▸ **Exercise description**: Transcribe exactly the line that contains "Botella térmica Ocean" and every line below it in the listing, through the last, and no other lines.

=== Section Start ===

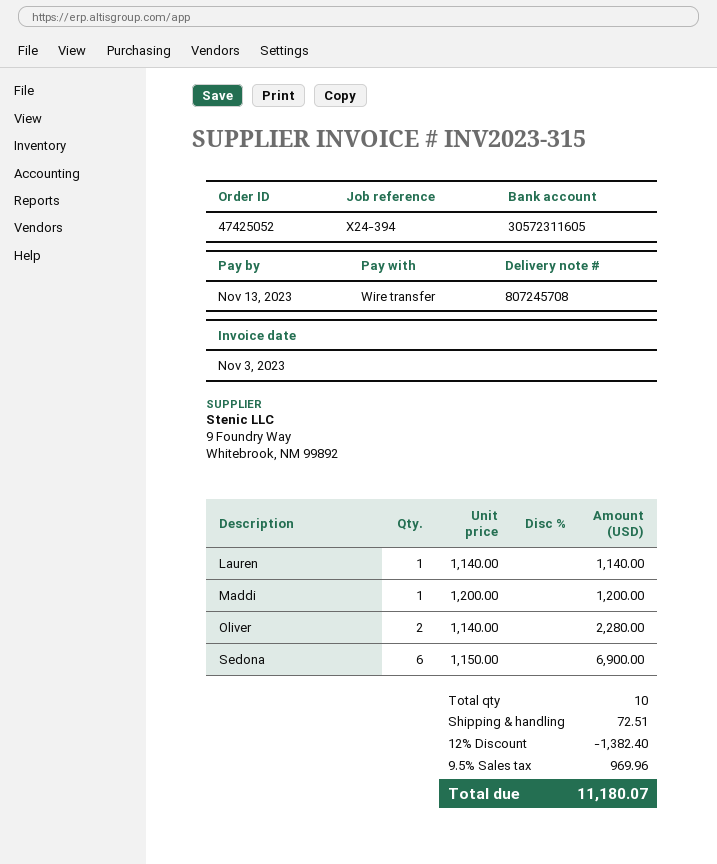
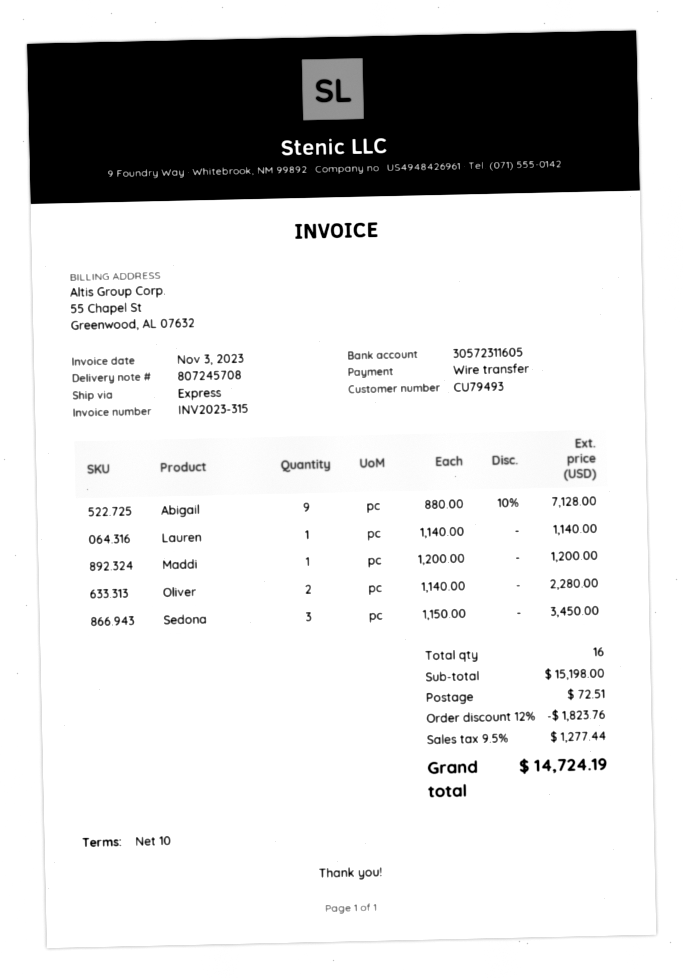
Sedona: 6 x 1150.00 = 6900.00 -> 3 x 1150.00 = 3450.00
Abigail: none -> 9 x 880.00 - 10% = 7128.00
total quantity: 10 -> 16
discount: 12% = 1382.40 -> 12% = 1823.76
tax: 9.5% = 969.96 -> 9.5% = 1277.44
total: 11180.07 -> 14724.19

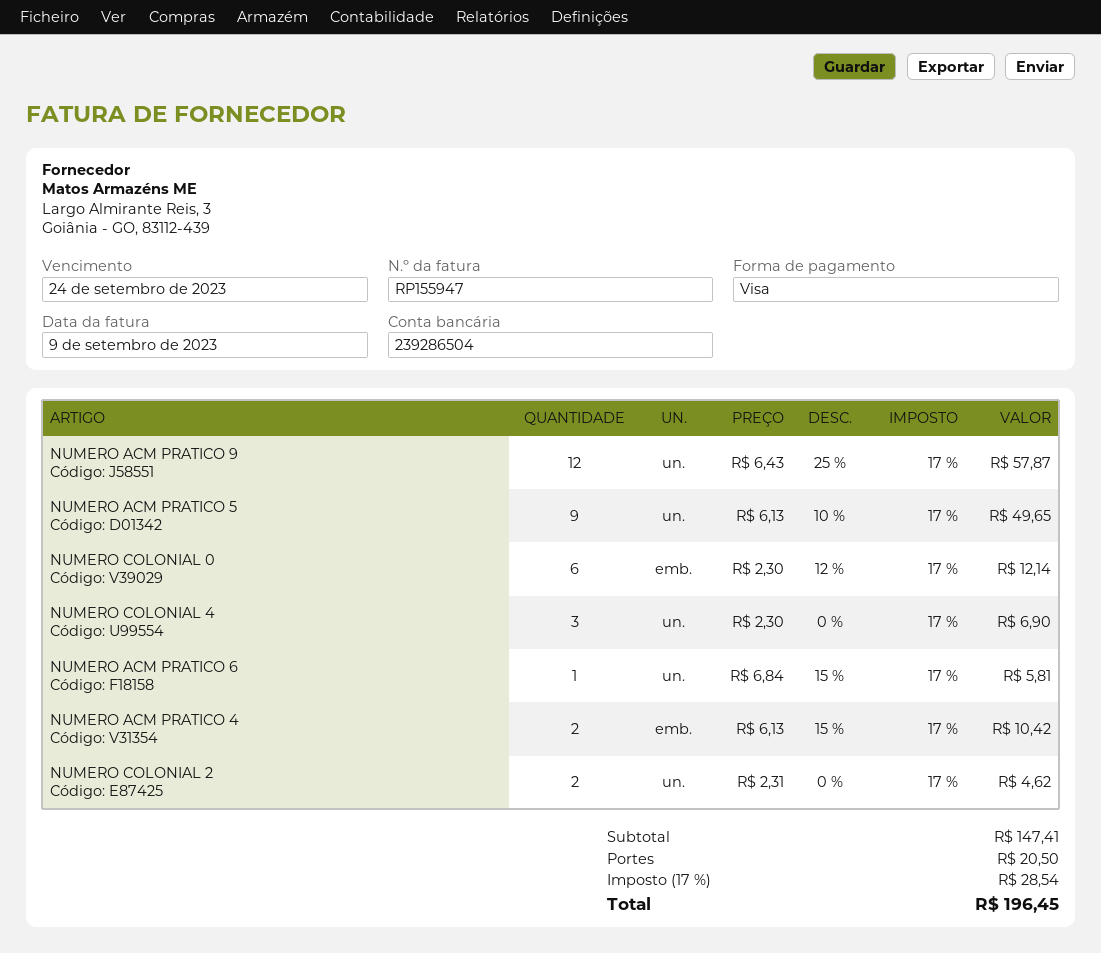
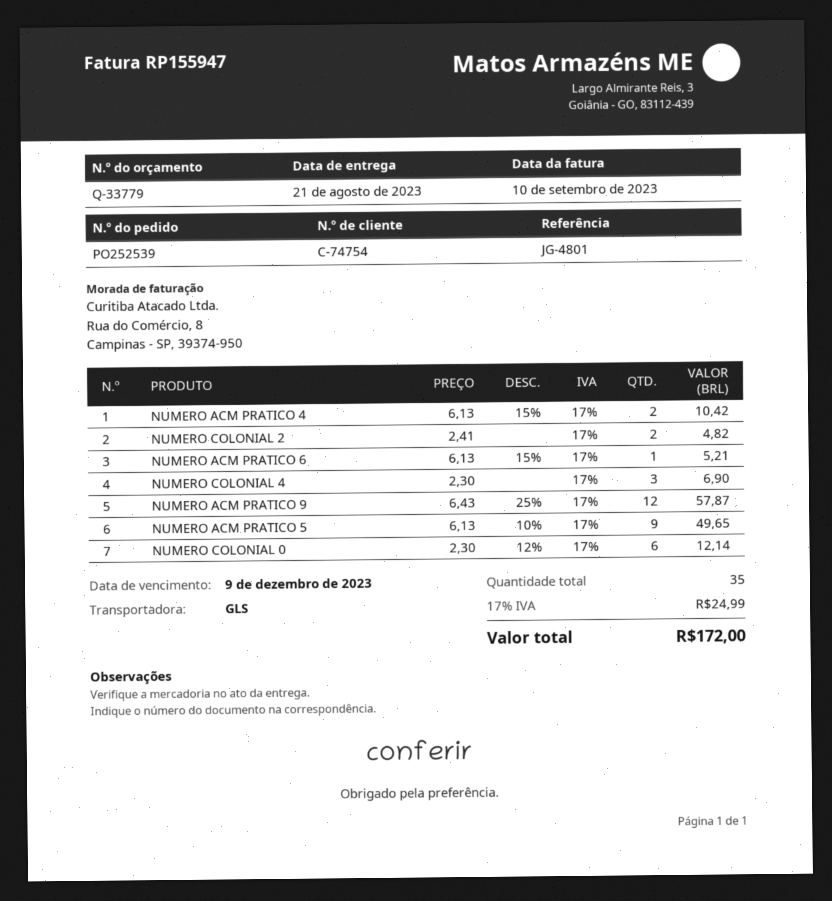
invoice date: 2023-09-09 -> 2023-09-10
due date: 2023-09-24 -> 2023-12-09
NUMERO ACM PRATICO 6: 1 x 6.84 - 15% = 5.81 -> 1 x 6.13 - 15% = 5.21
NUMERO COLONIAL 2: 2 x 2.31 = 4.62 -> 2 x 2.41 = 4.82
shipping: 20.50 -> none
tax: 17% = 28.54 -> 17% = 24.99
total: 196.45 -> 172.00

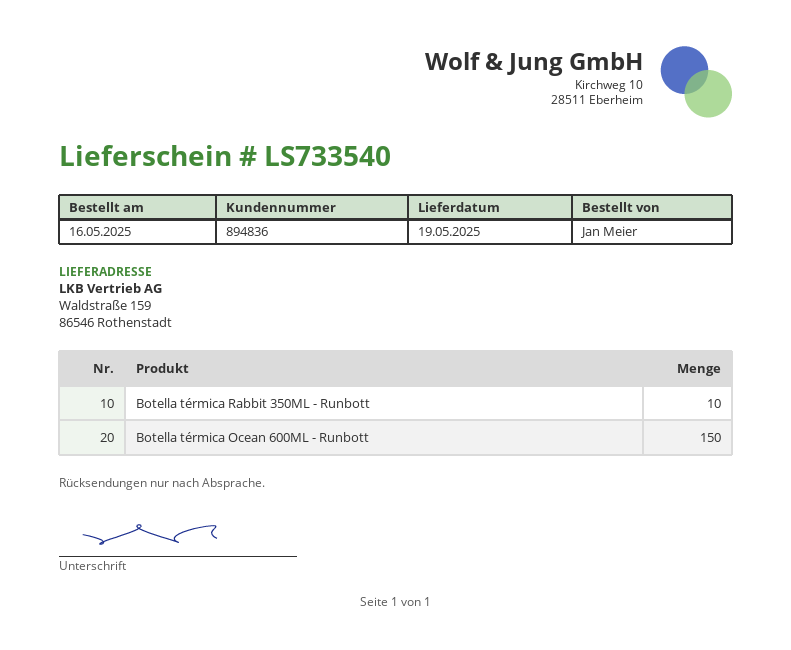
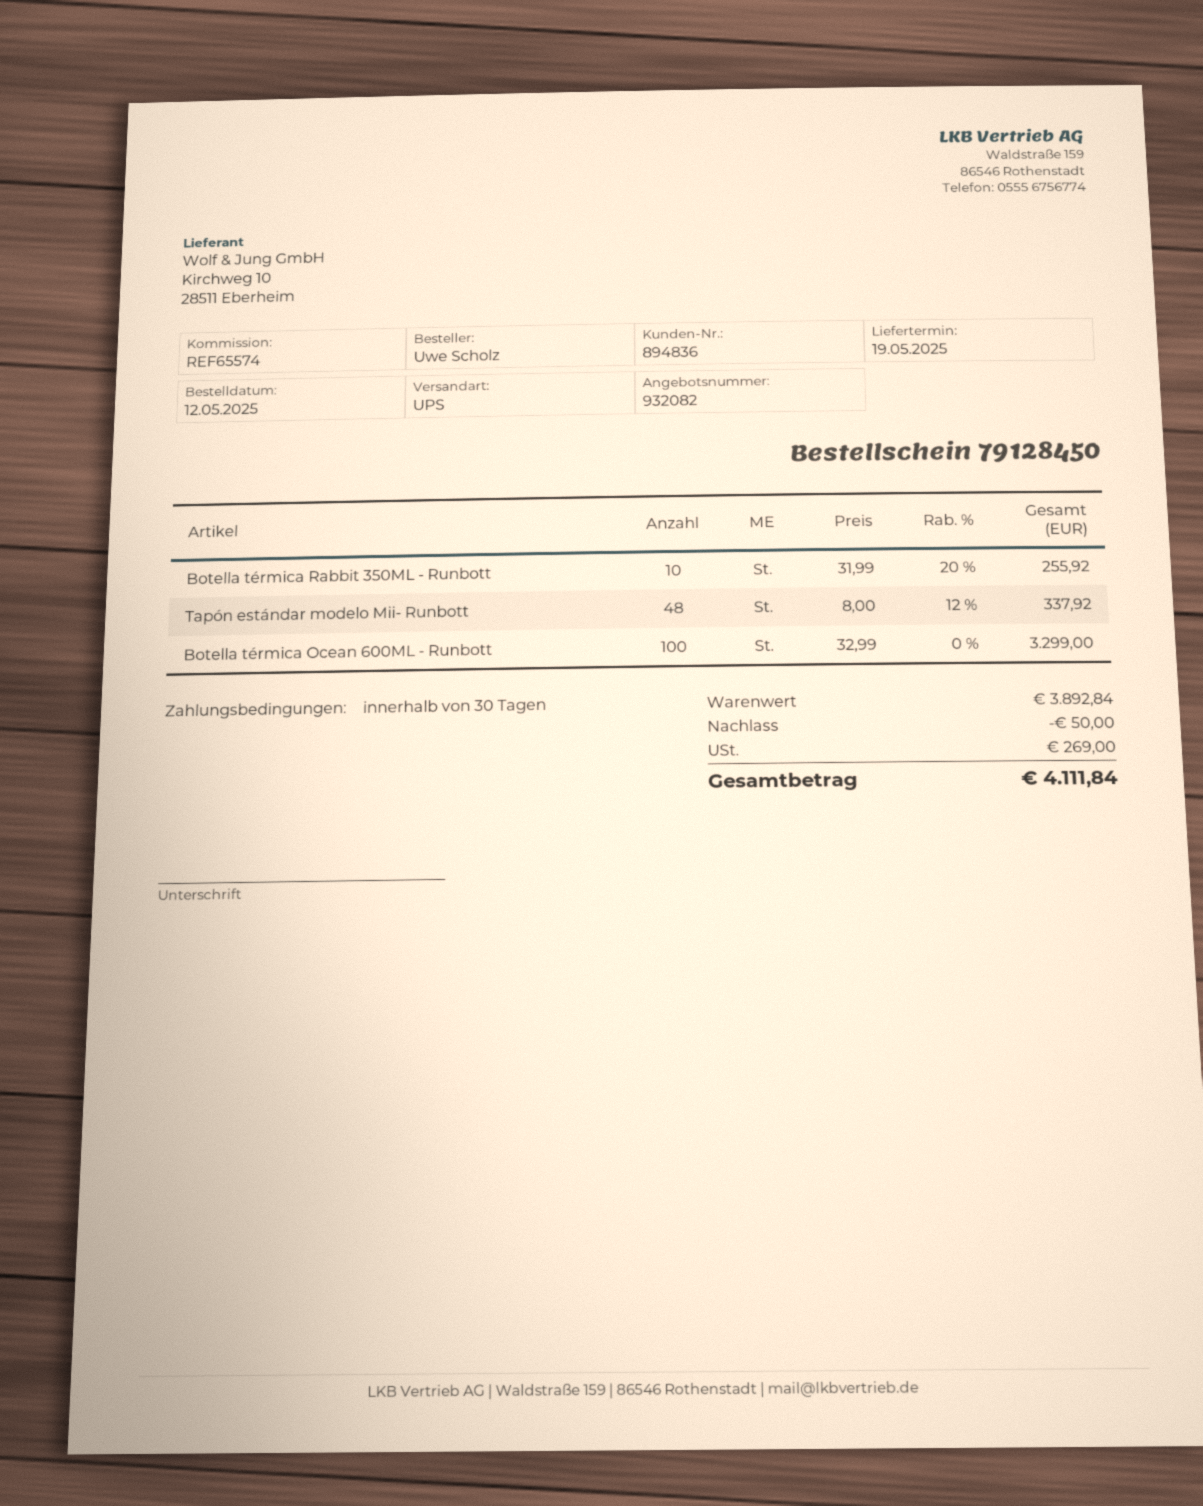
order date: 2025-05-16 -> 2025-05-12
ordered by: Jan Meier -> Uwe Scholz
Botella térmica Ocean 600ML - Runbott: 150 -> 100
Tapón estándar modelo Mii- Runbott: none -> 48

=== Section End ===

▸ **Written solution**:
Botella térmica Ocean 600ML - Runbott: 150 -> 100
Tapón estándar modelo Mii- Runbott: none -> 48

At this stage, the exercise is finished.